• **EXERCISE INSTRUCTIONS**:
Only one stretch of the data should be retyped: the lines from the line containing "none -> [26,162,406,238]" through the line containing "[110,278,644,584] Cara Mengunduh". Keep pictures out of it.

• **SUPPLIED ENTRIES**:
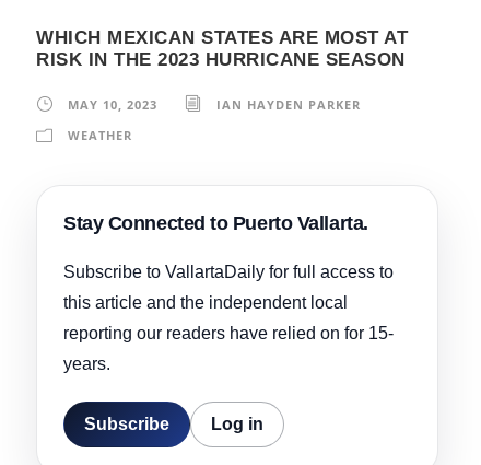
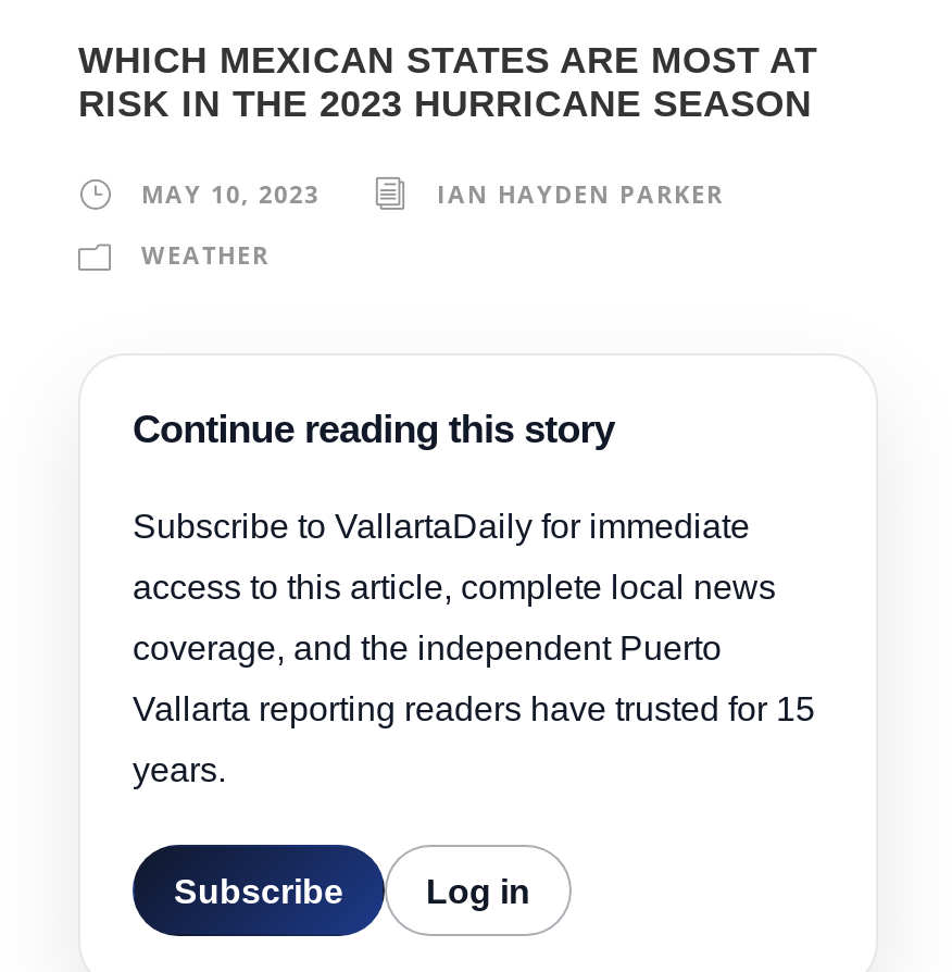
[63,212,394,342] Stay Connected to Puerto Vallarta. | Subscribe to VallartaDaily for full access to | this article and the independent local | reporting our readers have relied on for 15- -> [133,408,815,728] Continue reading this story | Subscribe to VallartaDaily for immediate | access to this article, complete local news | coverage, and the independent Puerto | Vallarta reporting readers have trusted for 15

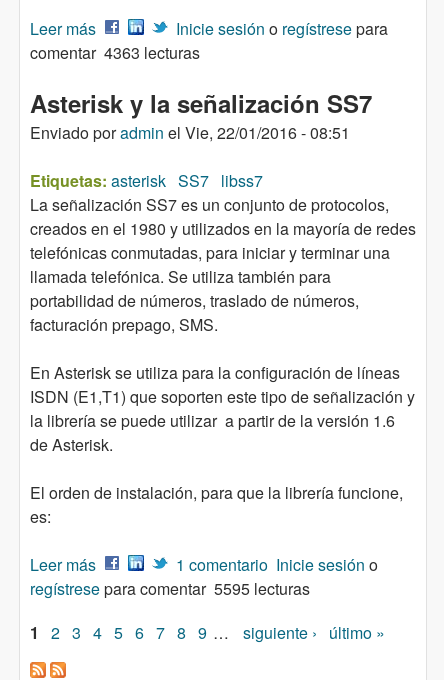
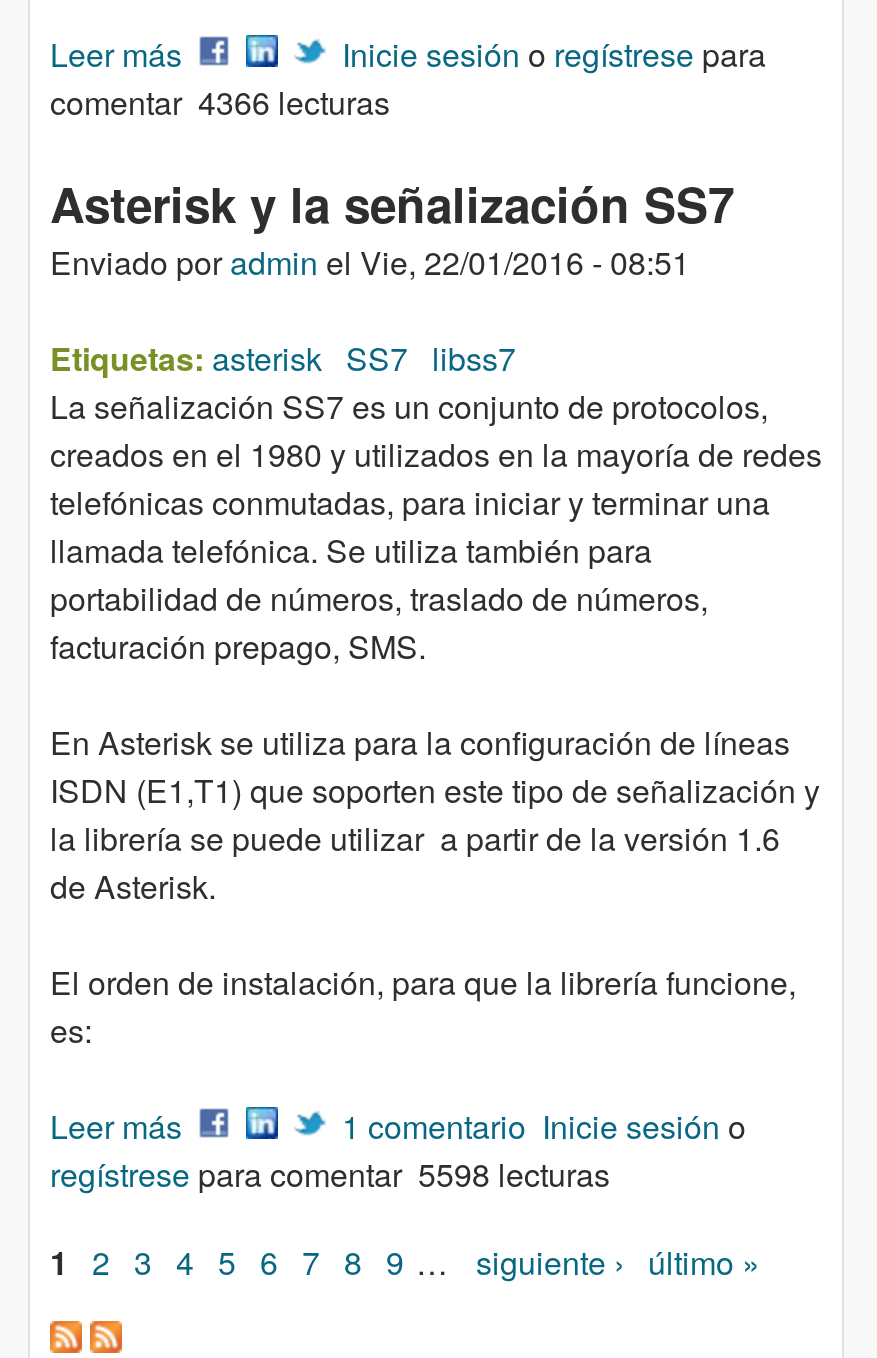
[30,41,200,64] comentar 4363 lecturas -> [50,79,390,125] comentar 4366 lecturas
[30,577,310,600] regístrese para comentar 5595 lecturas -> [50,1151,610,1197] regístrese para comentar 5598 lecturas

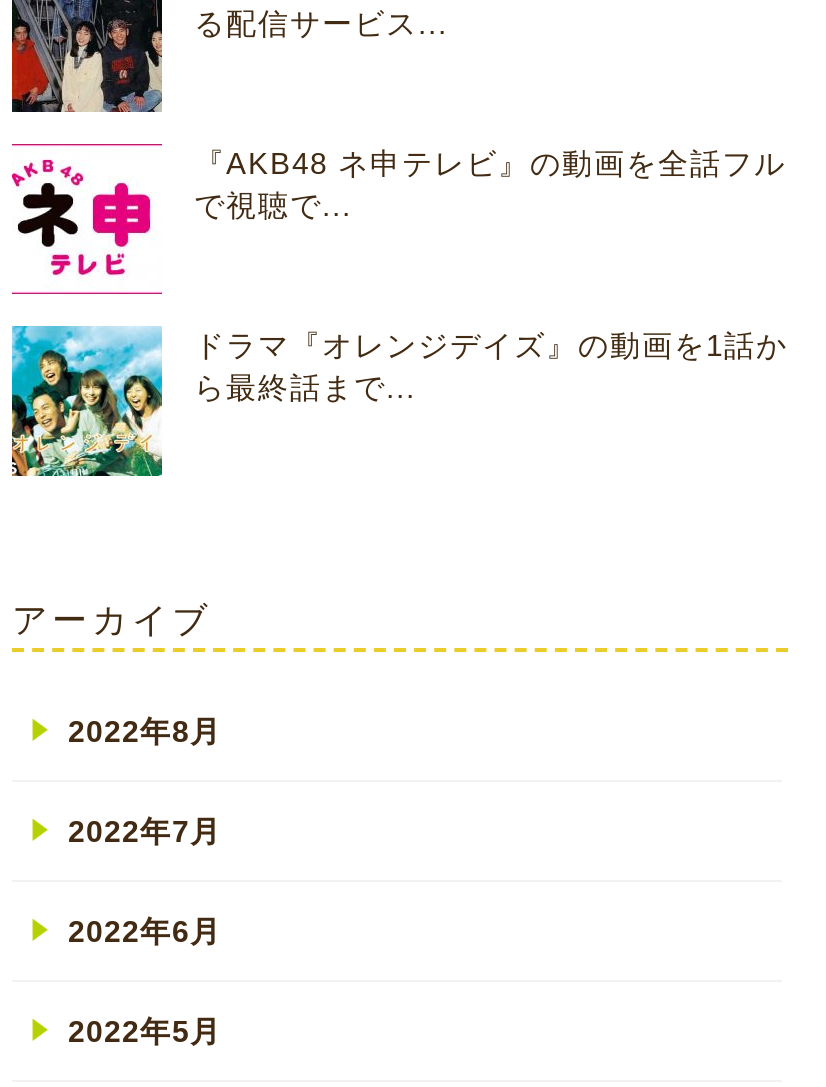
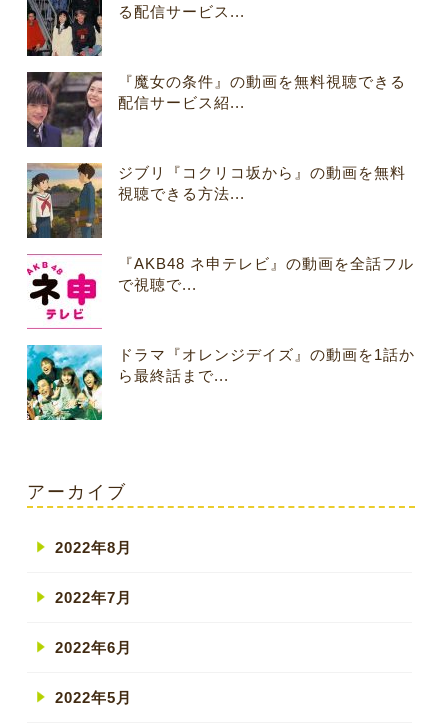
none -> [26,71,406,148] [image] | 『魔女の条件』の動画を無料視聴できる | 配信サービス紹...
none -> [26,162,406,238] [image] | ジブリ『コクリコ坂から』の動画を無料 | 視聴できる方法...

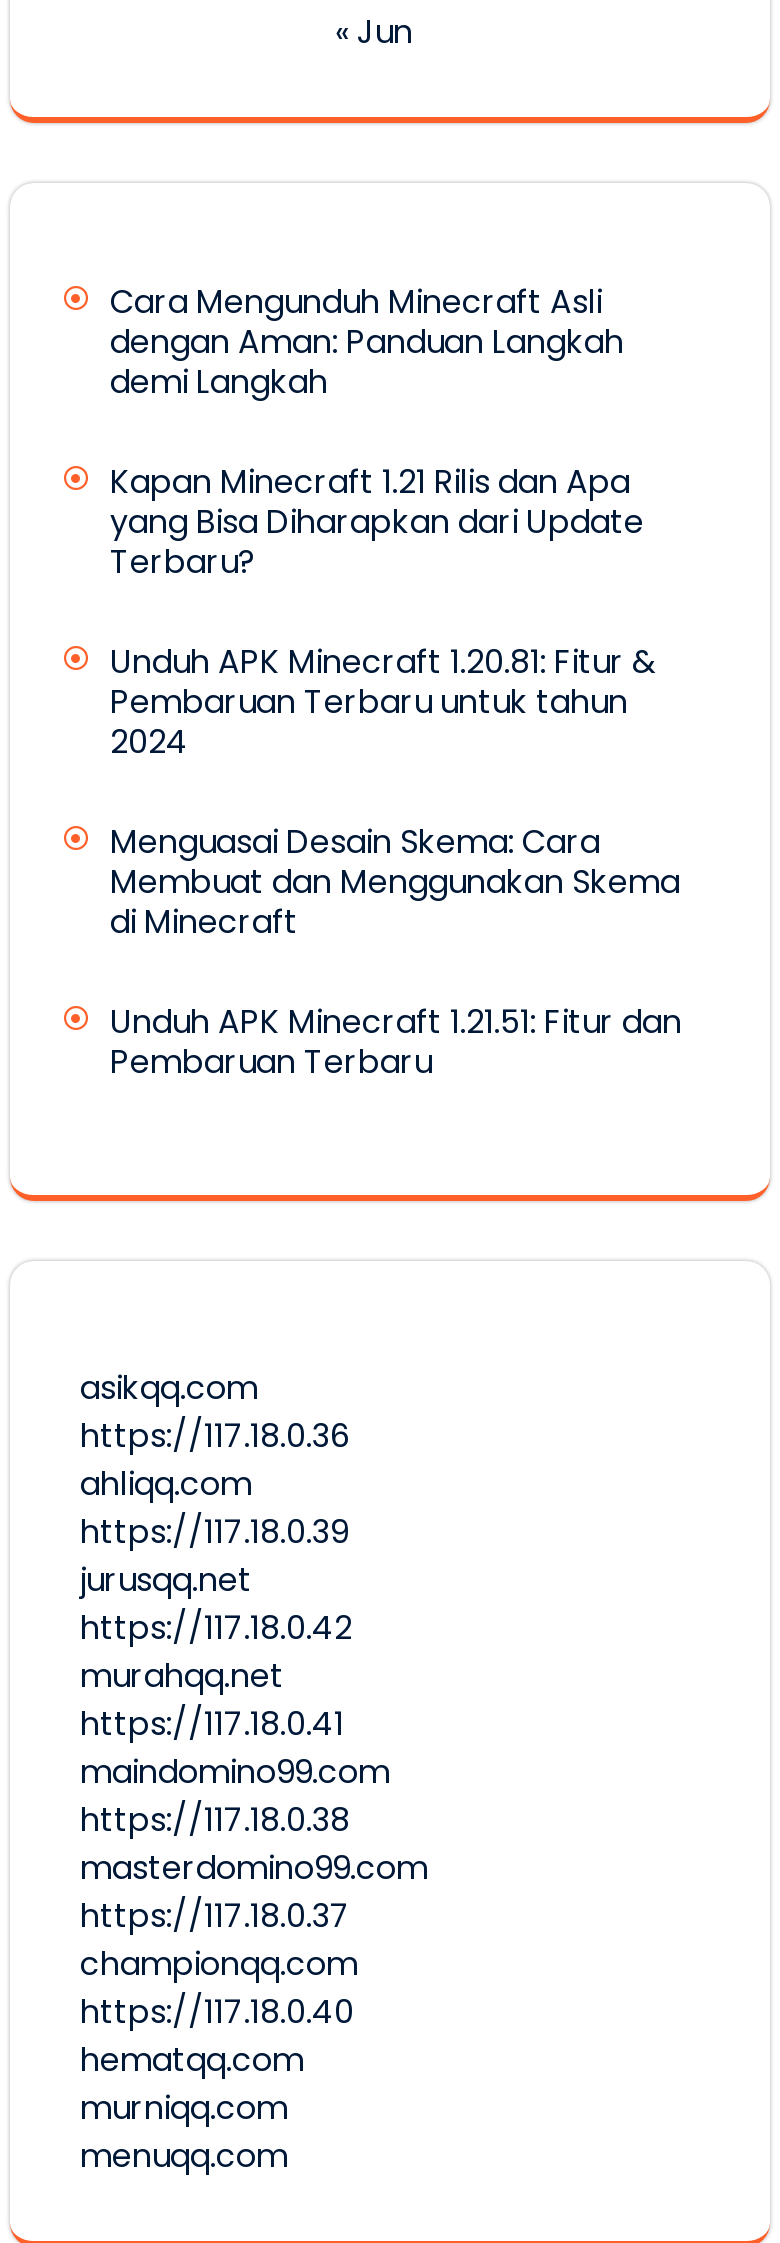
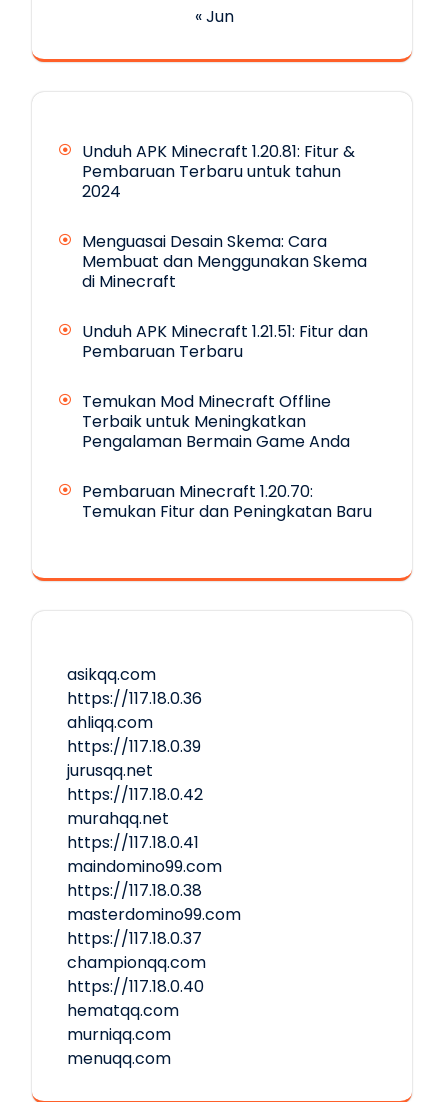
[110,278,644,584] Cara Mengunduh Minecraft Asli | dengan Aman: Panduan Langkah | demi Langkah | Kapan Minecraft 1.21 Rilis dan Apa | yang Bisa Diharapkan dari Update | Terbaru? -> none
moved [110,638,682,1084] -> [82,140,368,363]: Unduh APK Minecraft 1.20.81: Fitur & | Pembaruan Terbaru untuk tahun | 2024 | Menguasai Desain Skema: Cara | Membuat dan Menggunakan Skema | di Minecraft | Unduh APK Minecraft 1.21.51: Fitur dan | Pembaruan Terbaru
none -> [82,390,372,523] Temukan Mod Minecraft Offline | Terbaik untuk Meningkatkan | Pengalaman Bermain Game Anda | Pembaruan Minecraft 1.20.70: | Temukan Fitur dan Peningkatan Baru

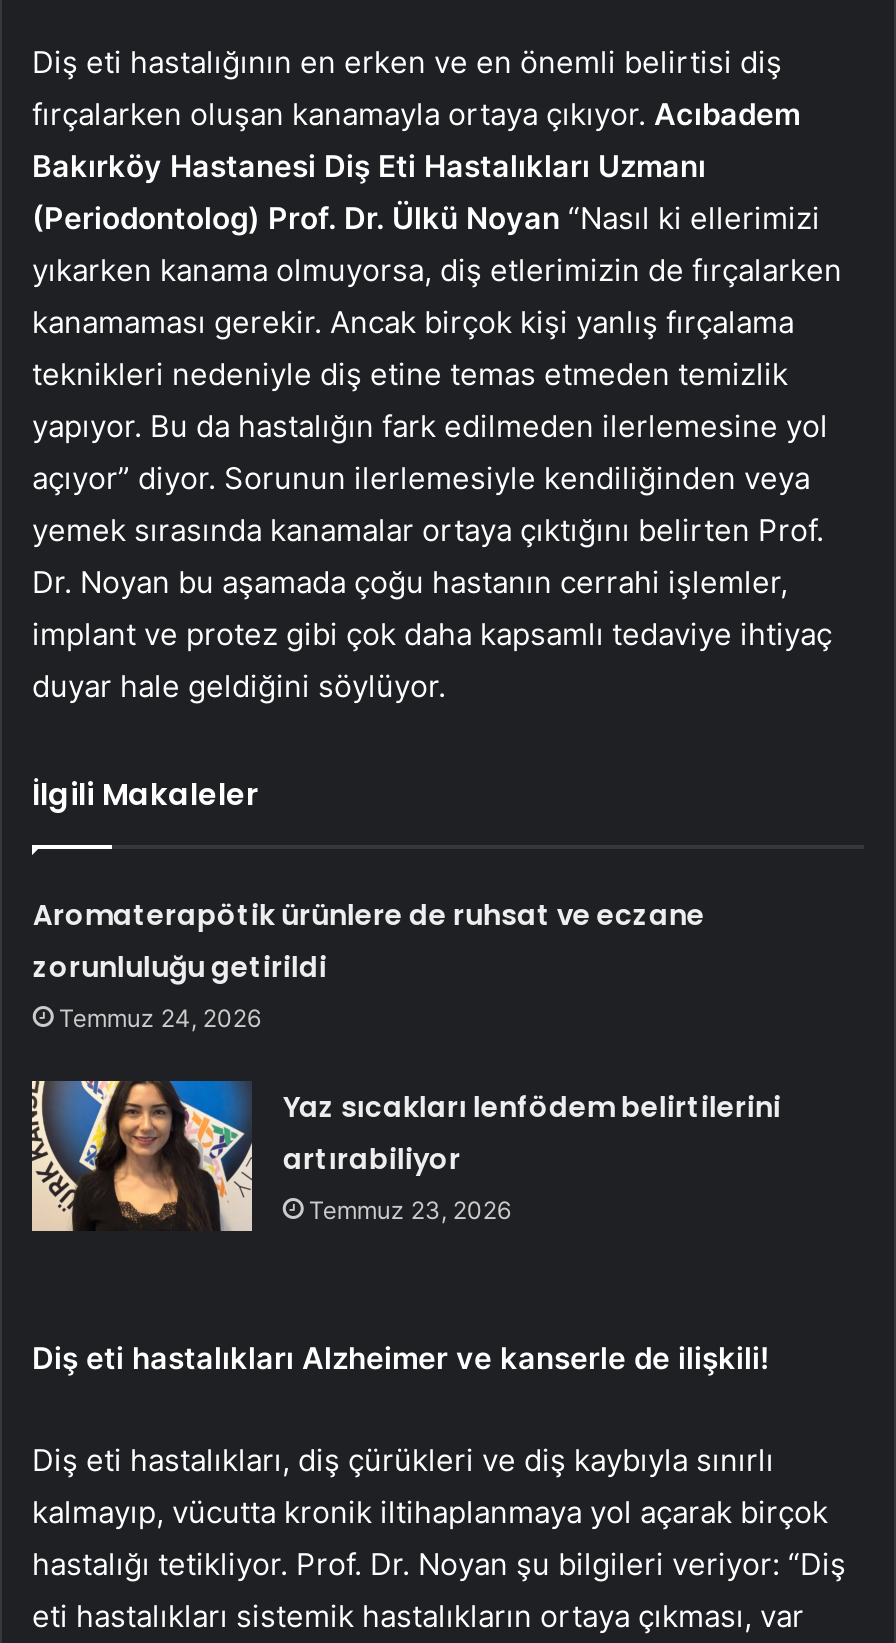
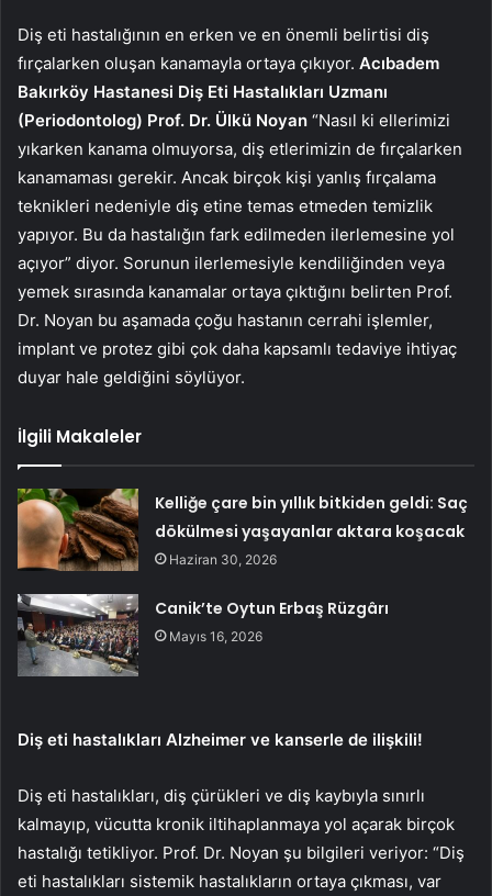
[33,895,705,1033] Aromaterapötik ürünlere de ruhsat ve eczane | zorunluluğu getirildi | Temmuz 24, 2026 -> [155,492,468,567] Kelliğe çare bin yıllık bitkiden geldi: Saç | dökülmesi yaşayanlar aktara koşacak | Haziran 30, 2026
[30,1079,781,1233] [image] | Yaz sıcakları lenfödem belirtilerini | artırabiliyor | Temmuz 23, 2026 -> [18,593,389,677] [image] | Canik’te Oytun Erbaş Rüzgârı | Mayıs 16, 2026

• **SOLUTION**:
none -> [26,162,406,238] [image] | ジブリ『コクリコ坂から』の動画を無料 | 視聴できる方法...

[110,278,644,584] Cara Mengunduh Minecraft Asli | dengan Aman: Panduan Langkah | demi Langkah | Kapan Minecraft 1.21 Rilis dan Apa | yang Bisa Diharapkan dari Update | Terbaru? -> none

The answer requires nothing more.